Жила-была на свете игуменья Раиса. Когда-то была она доброй, хорошей женщиной, но вот стала игуменьей, и точно ее подменили. Никого она больше не любила, ни с кем дружбы не водила. Плохо жилось при ней сестрам, скорбно и тягостно. Но не всем. Были у матушки приближенные, благочинная и казначейша, как-то они умели матушке угодить, хотя и сносили от нее немало. Хуже же всех было опущенным, тем, кто когда-то в чем-то провинился, не угодил игуменье, сказал поперек или не вовремя поклонился — их ненавидела матушка Раиса лютой ненавистью и сживала со свету как могла. Велела не передавать им посылок и писем, не отпускала в город к врачам, натравливала на них сестер, заставляла исполнять мужскую работу, носить бревна, рубить дрова, не позволяла ходить на службу, пока не будет все сделано, и они месяцами не бывали в храме. А на всякий их ропот отвечала одно: «Послушание превыше поста и молитвы. Вы монахини или кто?»
Кто-то из этих отверженных менял монастырь, кто-то уезжал домой и в озлоблении сердца вовсе переставал ходить в церковь, другие заболевали от непосильного труда и оставались инвалидами на всю жизнь, четвертых же матушка прощала. Но заслужить прощение было очень трудно. Так и текла себе монастырская жизнь, никому не ведомая, внешне тихая и спокойная, пока в опущенные не попала послушница Анна. Тут уж видно настал час воли Божией.

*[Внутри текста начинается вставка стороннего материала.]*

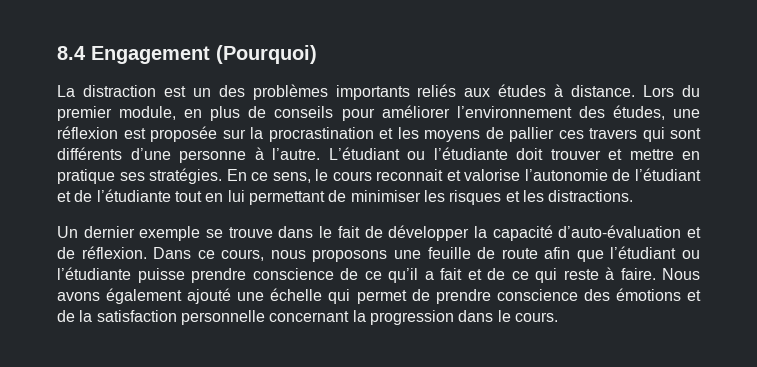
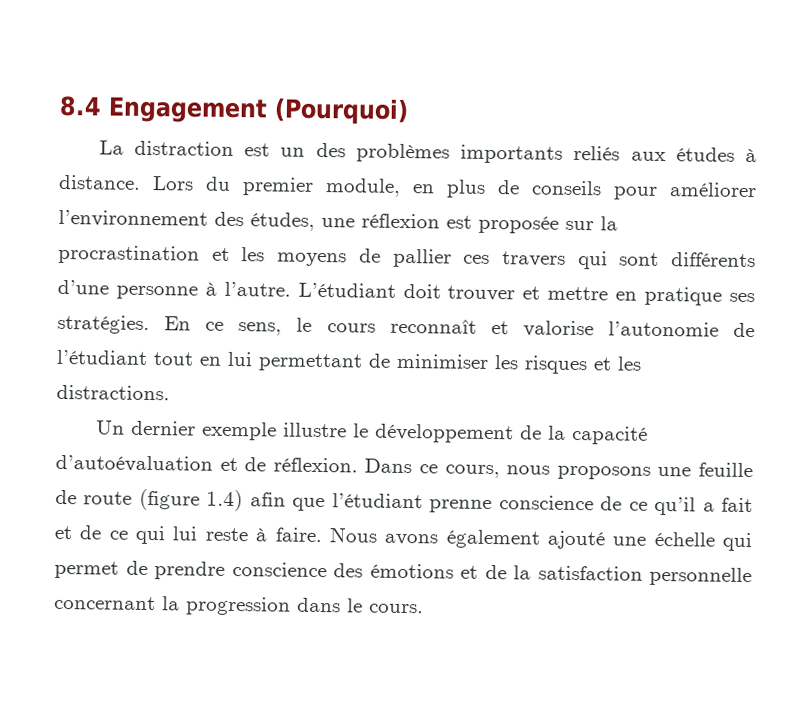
- L’étudiant ou l’étudiante doit trouver et mettre en pratique ses stratégies.
+ L’étudiant doit trouver et mettre en pratique ses stratégies.
- En ce sens, le cours reconnait et valorise l’autonomie de l’étudiant et de l’étudiante tout en lui permettant de minimiser les risques et les distractions.
+ En ce sens, le cours reconnaît et valorise l’autonomie de l’étudiant tout en lui permettant de minimiser les risques et les distractions.
- Un dernier exemple se trouve dans le fait de développer la capacité d’auto-évaluation et de réflexion.
+ Un dernier exemple illustre le développement de la capacité d’autoévaluation et de réflexion.
- Dans ce cours, nous proposons une feuille de route afin que l’étudiant ou l’étudiante puisse prendre conscience de ce qu’il a fait et de ce qui reste à faire.
+ Dans ce cours, nous proposons une feuille de route (figure 1.4) afin que l’étudiant prenne conscience de ce qu’il a fait et de ce qui lui reste à faire.

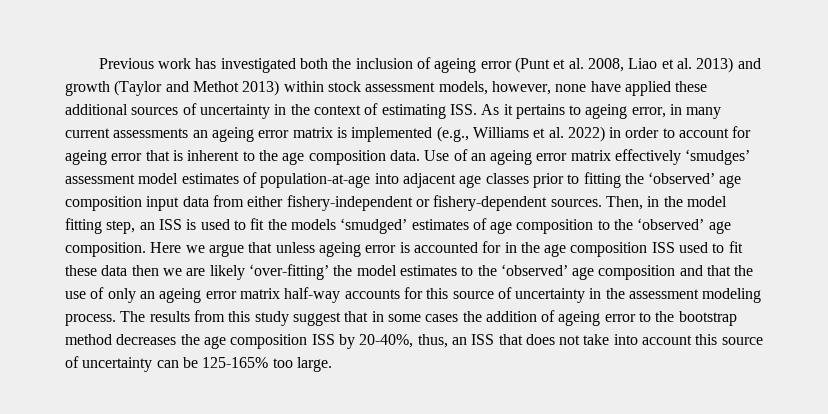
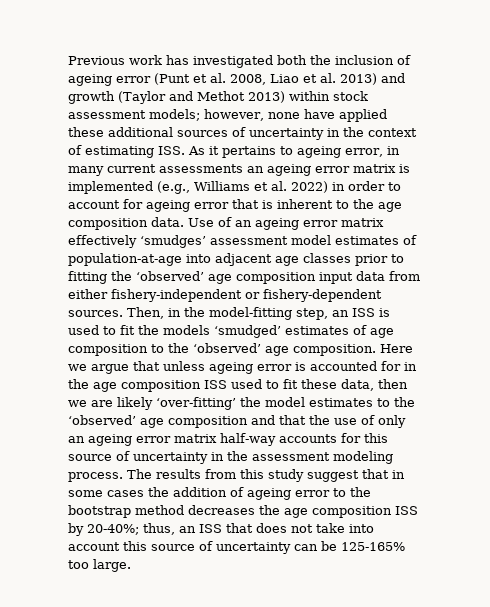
- Previous work has investigated both the inclusion of ageing error (Punt et al. 2008, Liao et al. 2013) and growth (Taylor and Methot 2013) within stock assessment models, however, none have applied these additional sources of uncertainty in the context of estimating ISS. As it pertains to ageing error, in many current assessments an ageing error matrix is implemented (e.g., Williams et al. 2022) in order to account for ageing error that is inherent to the age composition data.
+ Previous work has investigated both the inclusion of ageing error (Punt et al. 2008, Liao et al. 2013) and growth (Taylor and Methot 2013) within stock assessment models; however, none have applied these additional sources of uncertainty in the context of estimating ISS. As it pertains to ageing error, in many current assessments an ageing error matrix is implemented (e.g., Williams et al. 2022) in order to account for ageing error that is inherent to the age composition data.
- Then, in the model fitting step, an ISS is used to fit the models ‘smudged’ estimates of age composition to the ‘observed’ age composition.
+ Then, in the model-fitting step, an ISS is used to fit the models ‘smudged’ estimates of age composition to the ‘observed’ age composition.
- Here we argue that unless ageing error is accounted for in the age composition ISS used to fit these data then we are likely ‘over-fitting’ the model estimates to the ‘observed’ age composition and that the use of only an ageing error matrix half-way accounts for this source of uncertainty in the assessment modeling process.
+ Here we argue that unless ageing error is accounted for in the age composition ISS used to fit these data, then we are likely ‘over-fitting’ the model estimates to the ‘observed’ age composition and that the use of only an ageing error matrix half-way accounts for this source of uncertainty in the assessment modeling process.
- The results from this study suggest that in some cases the addition of ageing error to the bootstrap method decreases the age composition ISS by 20-40%, thus, an ISS that does not take into account this source of uncertainty can be 125-165% too large.
+ The results from this study suggest that in some cases the addition of ageing error to the bootstrap method decreases the age composition ISS by 20-40%; thus, an ISS that does not take into account this source of uncertainty can be 125-165% too large.

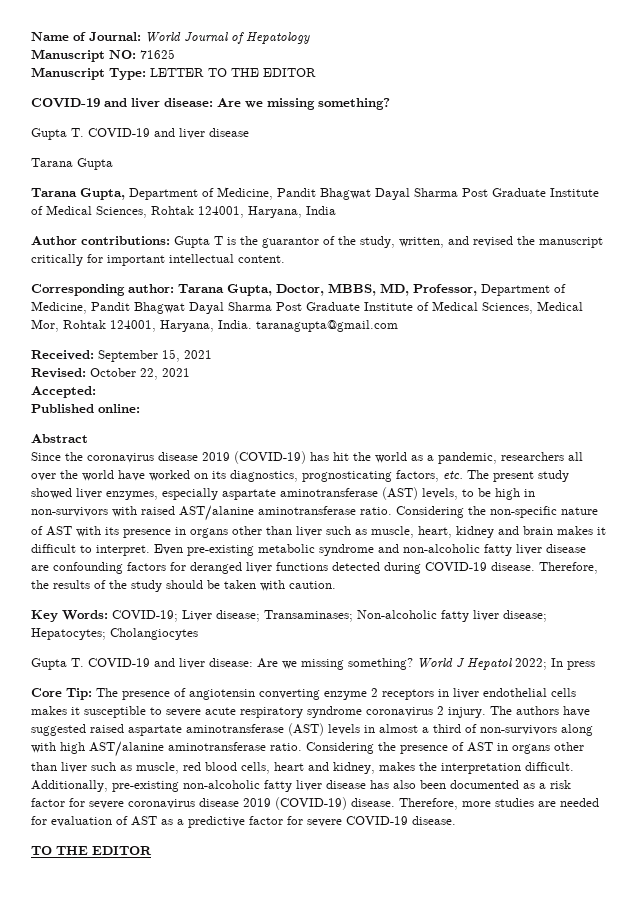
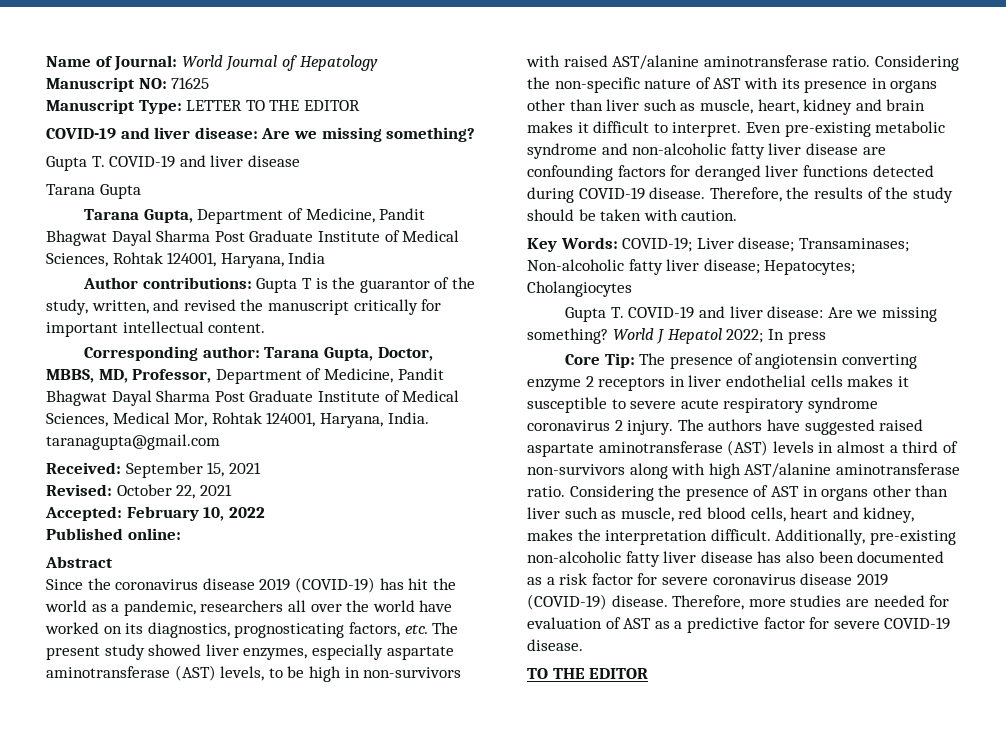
- Accepted:
+ Accepted: February 10, 2022

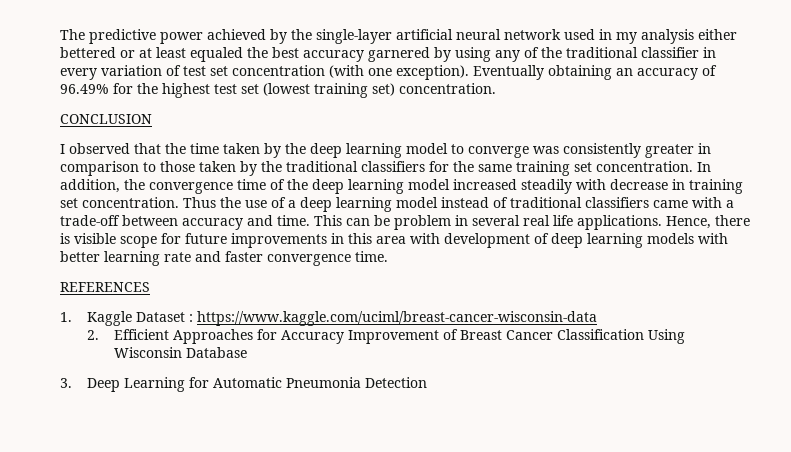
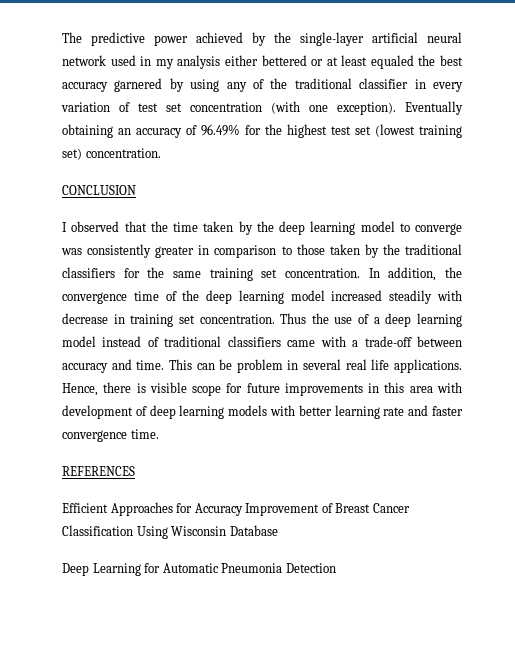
- 1. Kaggle Dataset : https://www.kaggle.com/uciml/breast-cancer-wisconsin-data
- 2. Efficient Approaches for Accuracy Improvement of Breast Cancer Classification Using Wisconsin Database
+ Efficient Approaches for Accuracy Improvement of Breast Cancer Classification Using Wisconsin Database
- 3. Deep Learning for Automatic Pneumonia Detection
+ Deep Learning for Automatic Pneumonia Detection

Родом Анна была из Питера, работала учительницей физики, и вот тридцати двух лет от роду пришла в монастырь. Жила она здесь уже третий год, работала на разных послушаниях, в последнее время в швейной мастерской, известна была ровностью и веселостью характера, данные в общем имела неплохие, анкету хорошую, пора было ее уже куда-нибудь пристроить, может быть, постричь и повысить, а может быть, понизить и не постричь. И вызвала игуменья Анну к себе.
— Столько лет уже в монастыре, а все послушница. Потому что нет у тебя правильного руководства, — объяснила Анне игуменья. — Хочу взяться за тебя сама, и как мать твоя хочу выслушать, какие у тебя помыслы, что отягощает твою душу, в чем ты согрешила. Слушаю.
Анна же молчала.
— Я слушаю, — строго повторила игуменья.
— Матушка, благодарю вас за заботу и материнскую помощь, но вчера вечером я уже исповедовалась, и все мои помыслы, все грехи рассказала отцу Андрею, а новых помыслов у меня пока не накопилось…
О глупое и неразумное, о наивное и несмысленное чадо! Как отвечало ты своей начальнице? Так ли должно было говорить с главной о глупой твоей душе попечительницей, заменившей тебе самую родную мать? Сама привела ты себя к погибели, ложным своим простодушием (личиною гордости) и бесхитростностью ответа, сама!
— Не накопилось? Не накопилось? Не накопилось? — закричала игуменья в страшном гневе и затопотала ногами.
— Хочешь научиться шить облачения? — продолжала кричать матушка, припоминая их давний с Анной разговор. — Ты у меня научишься. Завтра же пойдешь на коровник.
И кричала еще долго, приводя цитаты из святых отцов, называя Анну «свиньей», «тварью», преступницей и прочими бранными словами. Но Анна даже не заплакала. Тварь.
На следующий день она отправилась на коровник. И хоть бы что. Коровы Анну полюбили, стоило ей войти в хлев, как они начинали дружно мычать, точно приветствуя ее, а телята бросались лизать ей руки и боты. Анна же только смеялась. Так прошло несколько месяцев. Трудная работа будто не изнуряла, а только веселила ее.
Тогда Анну переселили в сырую келью, в которой капало с потолка и отслаивалась штукатурка. Мать Анна сначала поставила тазик, а потом где-то раздобыла штукатурку и потолок залатала. Тогда матери Иоасафе тайно было поручено пускать к Анне в келью тараканов, семьями, одну за одной, но Анна называла тараканов ребятками, подкармливала хлебом, и сама же Иоасафа однажды подглядела, как вечером, незадолго до сна, тараканы по Анниной команде ровным строем отправились по подоконнику в раскрытое окошко, на растущее у кельи дерево — ночевать. Матушка игуменья в ответ на эту историю, разбив вазу, крикнула: «Бабьи басни! На улице ноябрь, ноль градусов!»